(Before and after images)
- - -
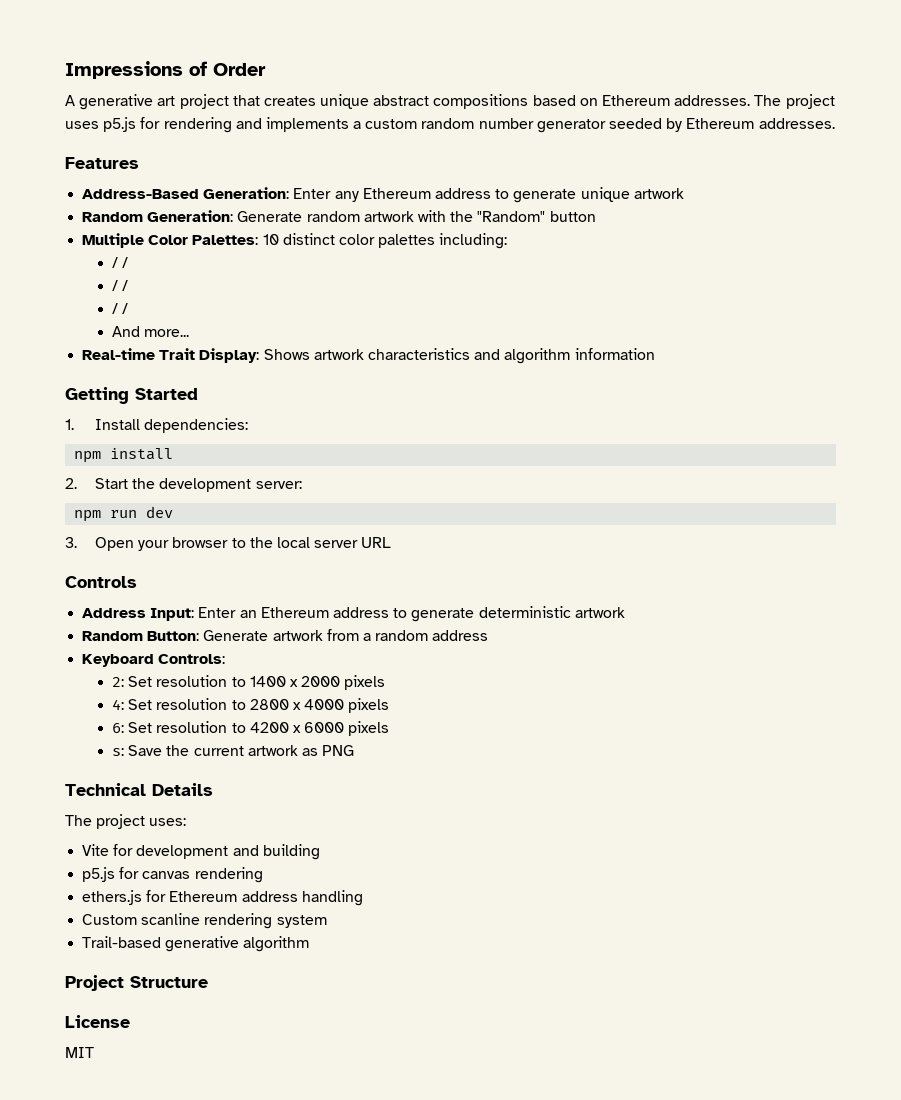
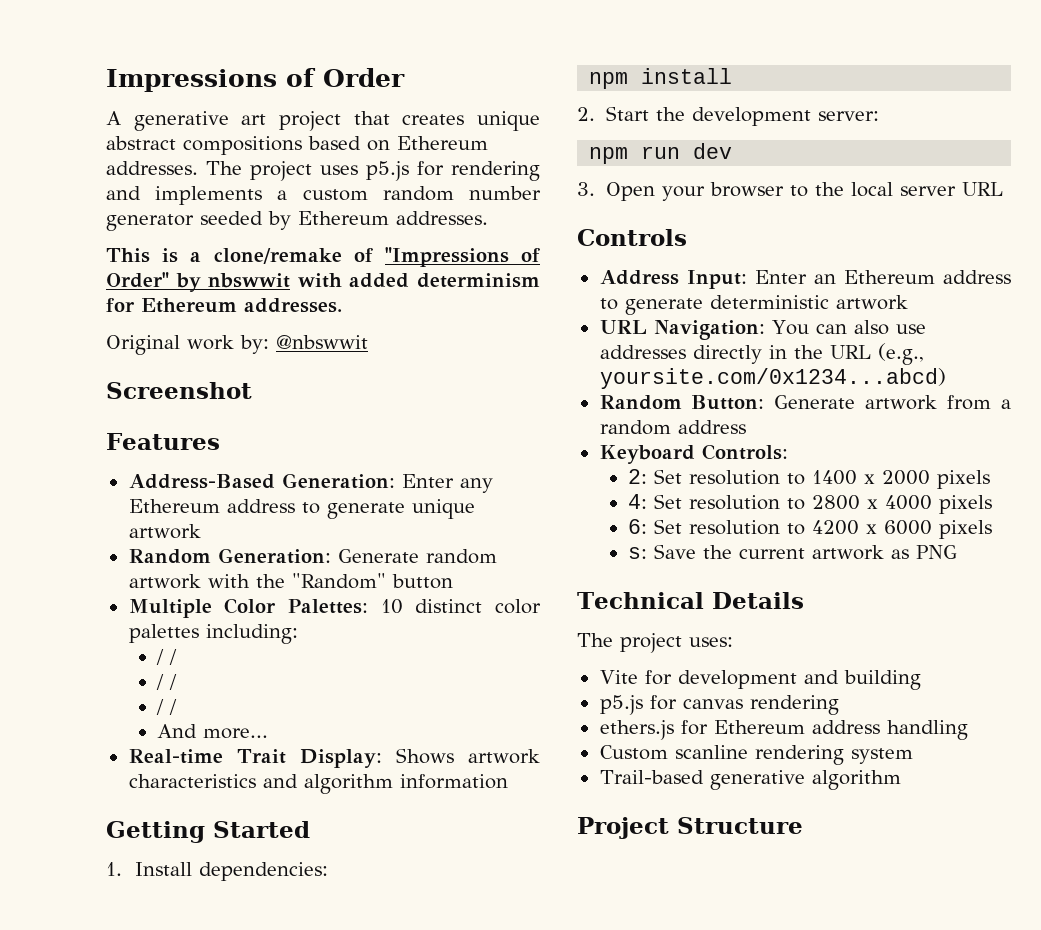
+ This is a clone/remake of "Impressions of Order" by nbswwit with added determinism for Ethereum addresses.
+ Original work by: @nbswwit
+ Screenshot
+ URL Navigation: You can also use addresses directly in the URL (e.g., yoursite.com/0x1234...abcd)
- License
- MIT

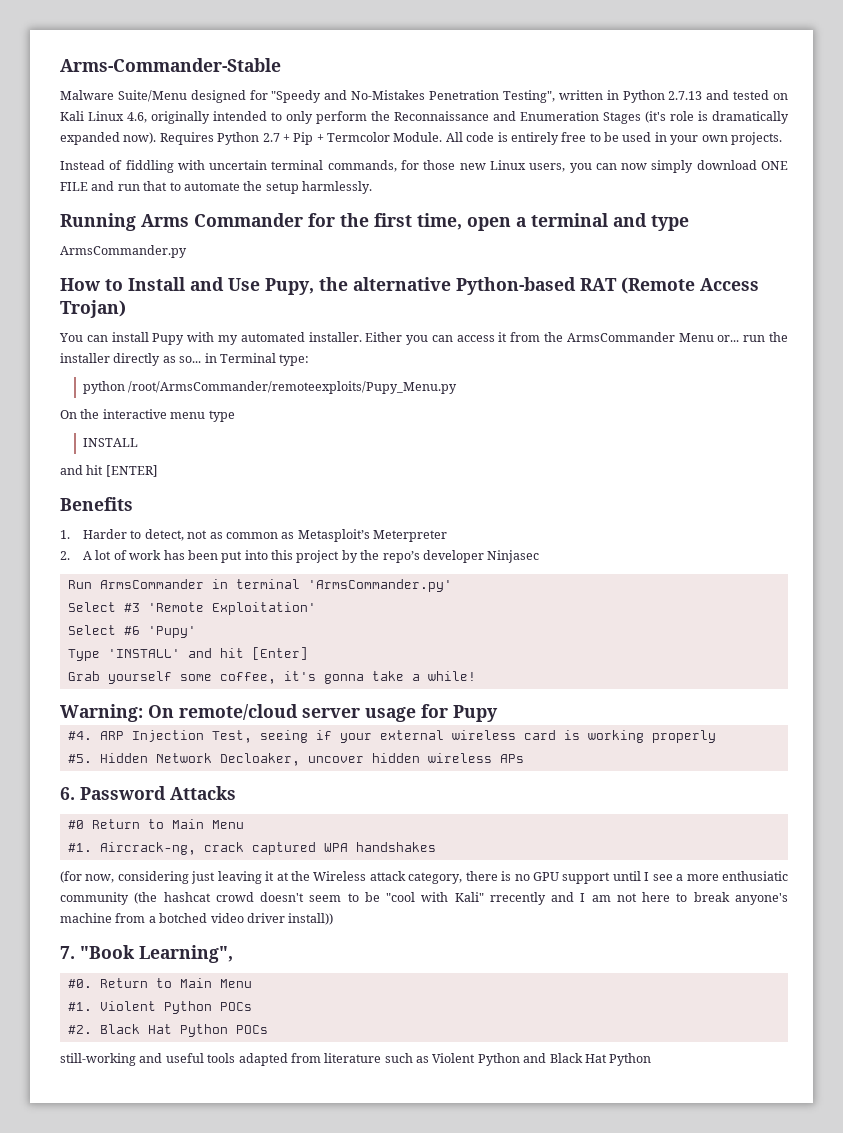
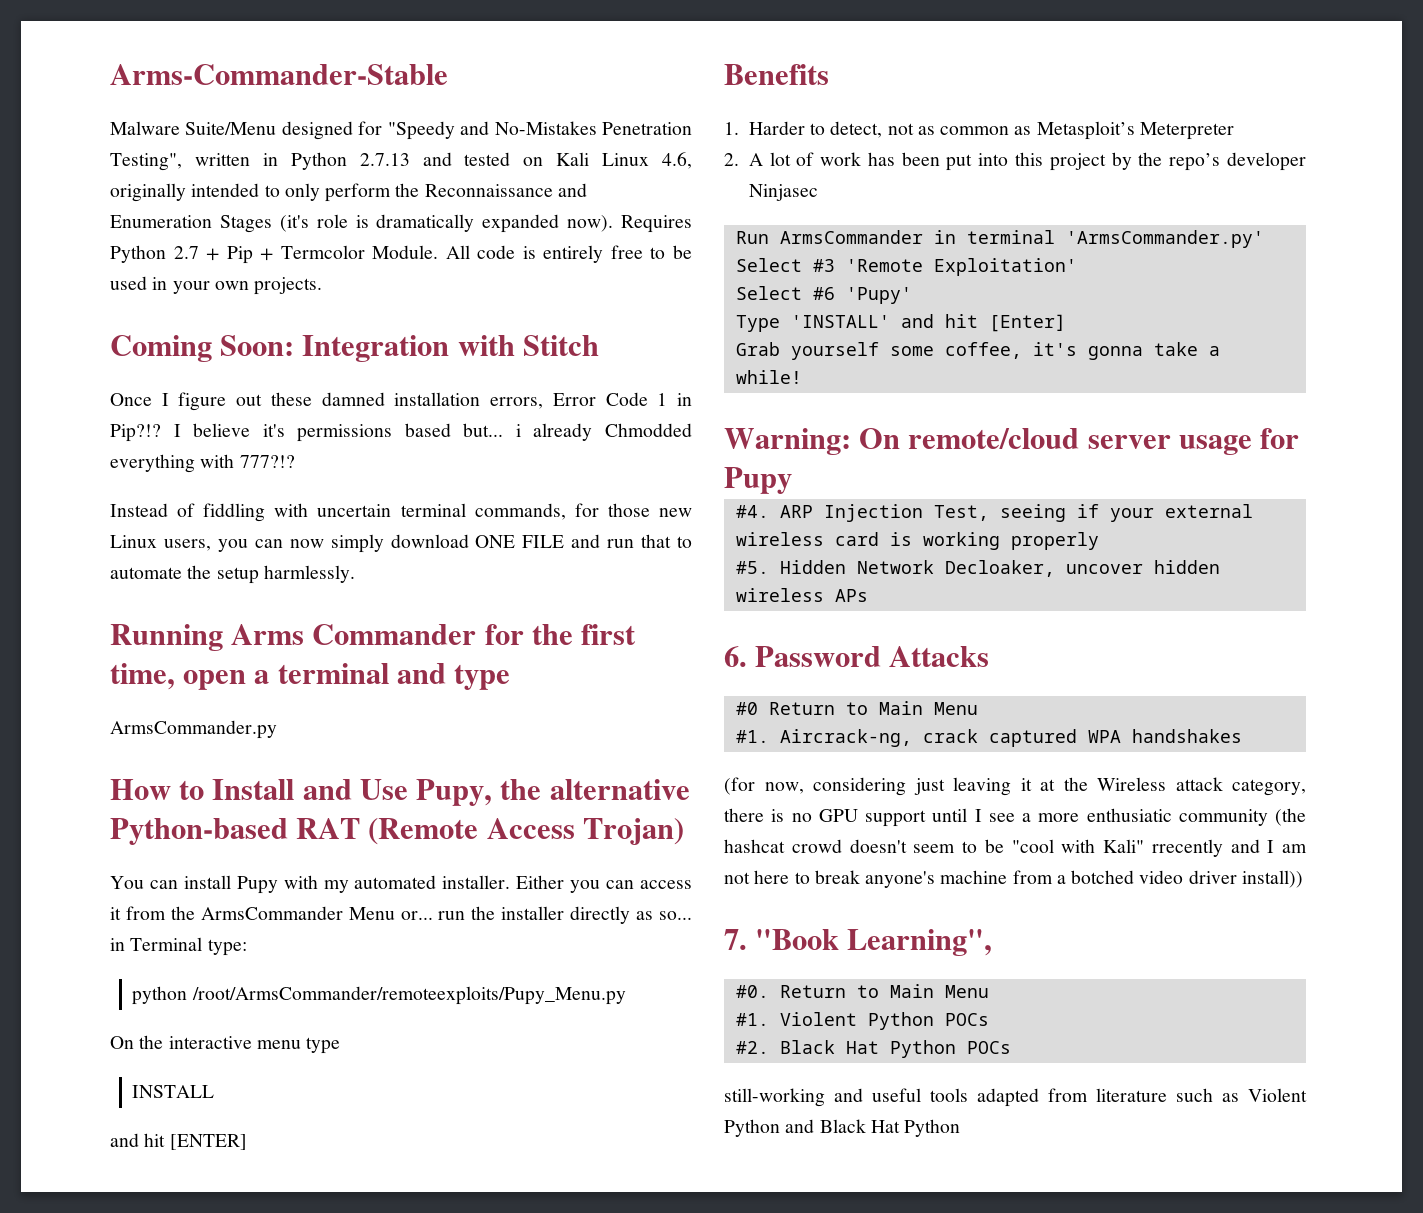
+ Coming Soon: Integration with Stitch
+ Once I figure out these damned installation errors, Error Code 1 in Pip?!? I believe it's permissions based but... i already Chmodded everything with 777?!?

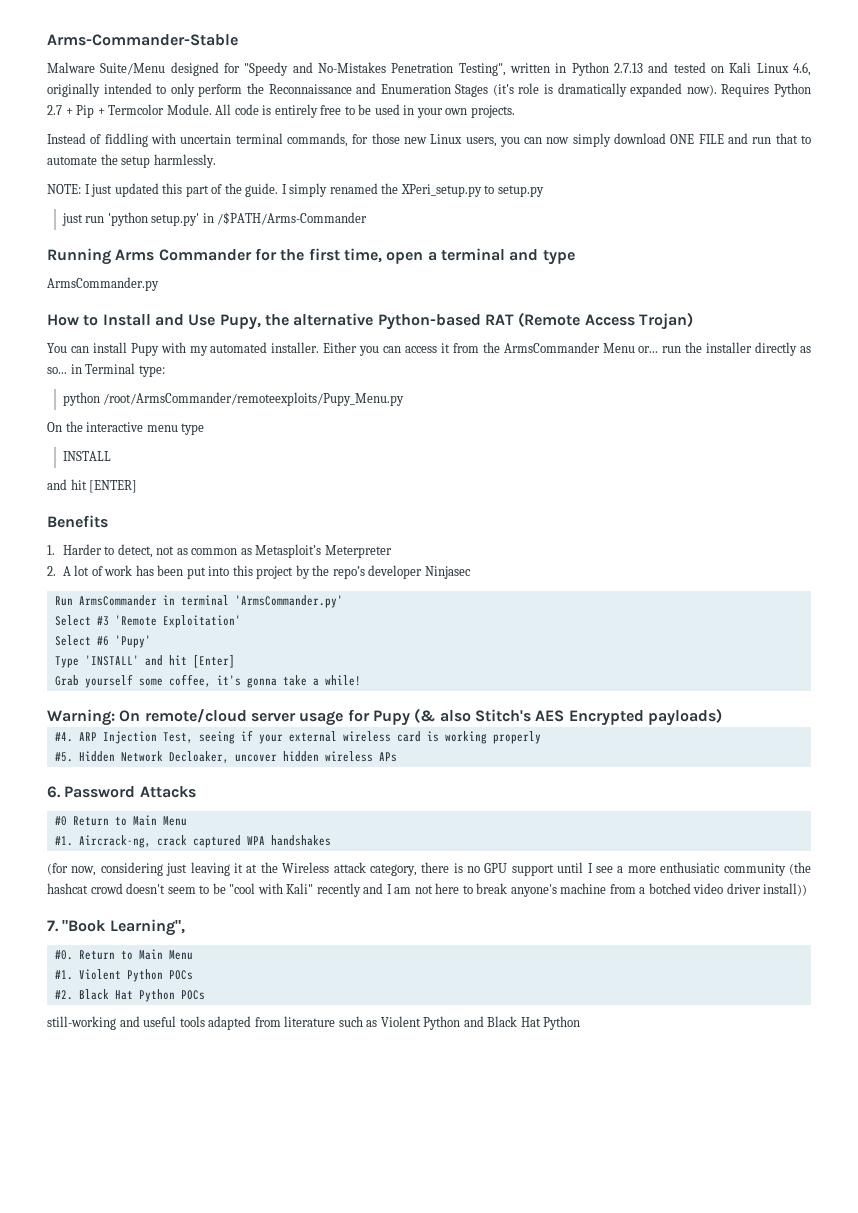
- Coming Soon: Integration with Stitch
- Once I figure out these damned installation errors, Error Code 1 in Pip?!? I believe it's permissions based but... i already Chmodded everything with 777?!?
+ NOTE: I just updated this part of the guide. I simply renamed the XPeri_setup.py to setup.py
+ just run 'python setup.py' in /$PATH/Arms-Commander
- Warning: On remote/cloud server usage for Pupy
+ Warning: On remote/cloud server usage for Pupy (& also Stitch's AES Encrypted payloads)
- (for now, considering just leaving it at the Wireless attack category, there is no GPU support until I see a more enthusiatic community (the hashcat crowd doesn't seem to be "cool with Kali" rrecently and I am not here to break anyone's machine from a botched video driver install))
+ (for now, considering just leaving it at the Wireless attack category, there is no GPU support until I see a more enthusiatic community (the hashcat crowd doesn't seem to be "cool with Kali" recently and I am not here to break anyone's machine from a botched video driver install))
- - -
▶ _EXERCISE DIRECTIONS_:
From the records above, copy each line in which the string "addresses" occurs.

▶ _RESULT OF THIS EXERCISE_:
+ This is a clone/remake of "Impressions of Order" by nbswwit with added determinism for Ethereum addresses.
+ URL Navigation: You can also use addresses directly in the URL (e.g., yoursite.com/0x1234...abcd)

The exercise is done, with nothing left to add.